Listed entries section start

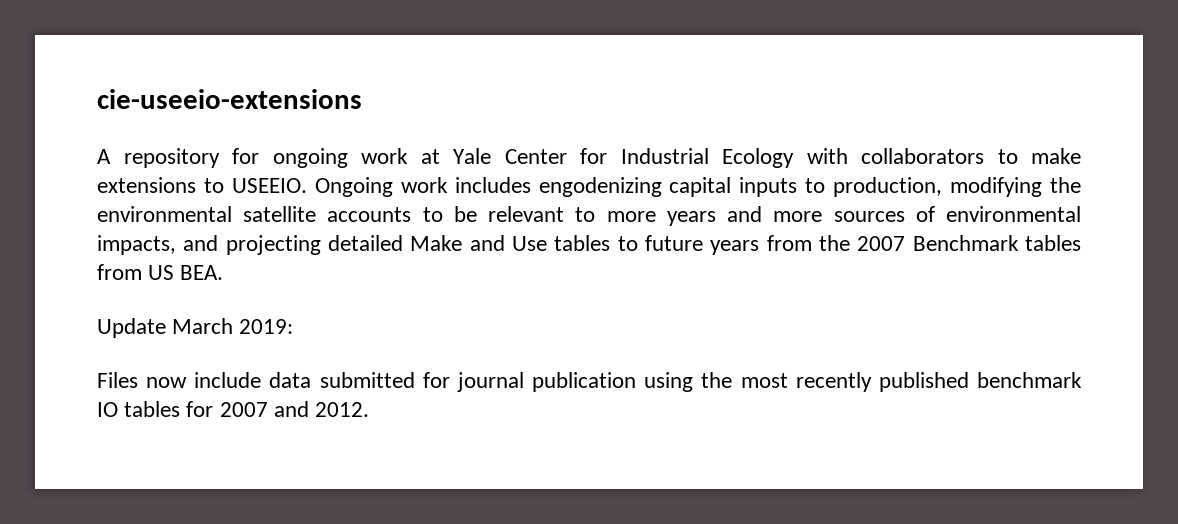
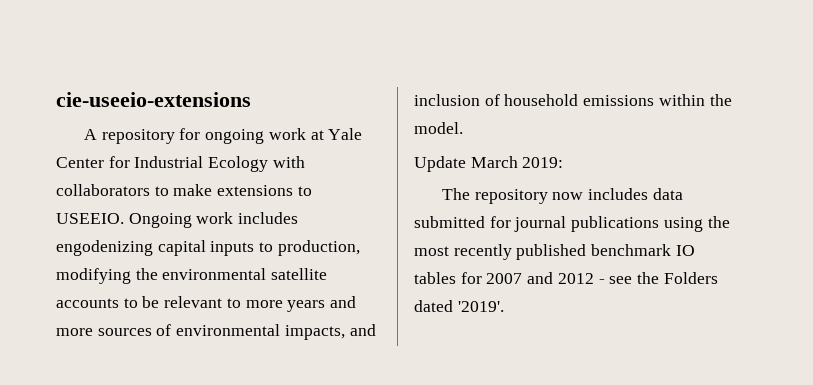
- Ongoing work includes engodenizing capital inputs to production, modifying the environmental satellite accounts to be relevant to more years and more sources of environmental impacts, and projecting detailed Make and Use tables to future years from the 2007 Benchmark tables from US BEA.
+ Ongoing work includes engodenizing capital inputs to production, modifying the environmental satellite accounts to be relevant to more years and more sources of environmental impacts, and inclusion of household emissions within the model.
- Files now include data submitted for journal publication using the most recently published benchmark IO tables for 2007 and 2012.
+ The repository now includes data submitted for journal publications using the most recently published benchmark IO tables for 2007 and 2012 - see the Folders dated '2019'.

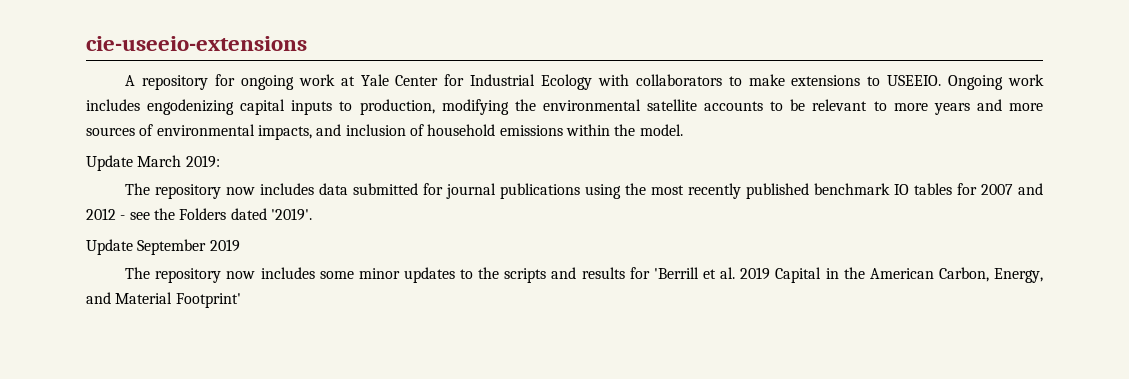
+ Update September 2019
+ The repository now includes some minor updates to the scripts and results for 'Berrill et al. 2019 Capital in the American Carbon, Energy, and Material Footprint'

Listed entries section end

### [Task objective]
Transcribe the records above exactly, skipping pictures.

### [Answer section]
- Ongoing work includes engodenizing capital inputs to production, modifying the environmental satellite accounts to be relevant to more years and more sources of environmental impacts, and projecting detailed Make and Use tables to future years from the 2007 Benchmark tables from US BEA.
+ Ongoing work includes engodenizing capital inputs to production, modifying the environmental satellite accounts to be relevant to more years and more sources of environmental impacts, and inclusion of household emissions within the model.
- Files now include data submitted for journal publication using the most recently published benchmark IO tables for 2007 and 2012.
+ The repository now includes data submitted for journal publications using the most recently published benchmark IO tables for 2007 and 2012 - see the Folders dated '2019'.

+ Update September 2019
+ The repository now includes some minor updates to the scripts and results for 'Berrill et al. 2019 Capital in the American Carbon, Energy, and Material Footprint'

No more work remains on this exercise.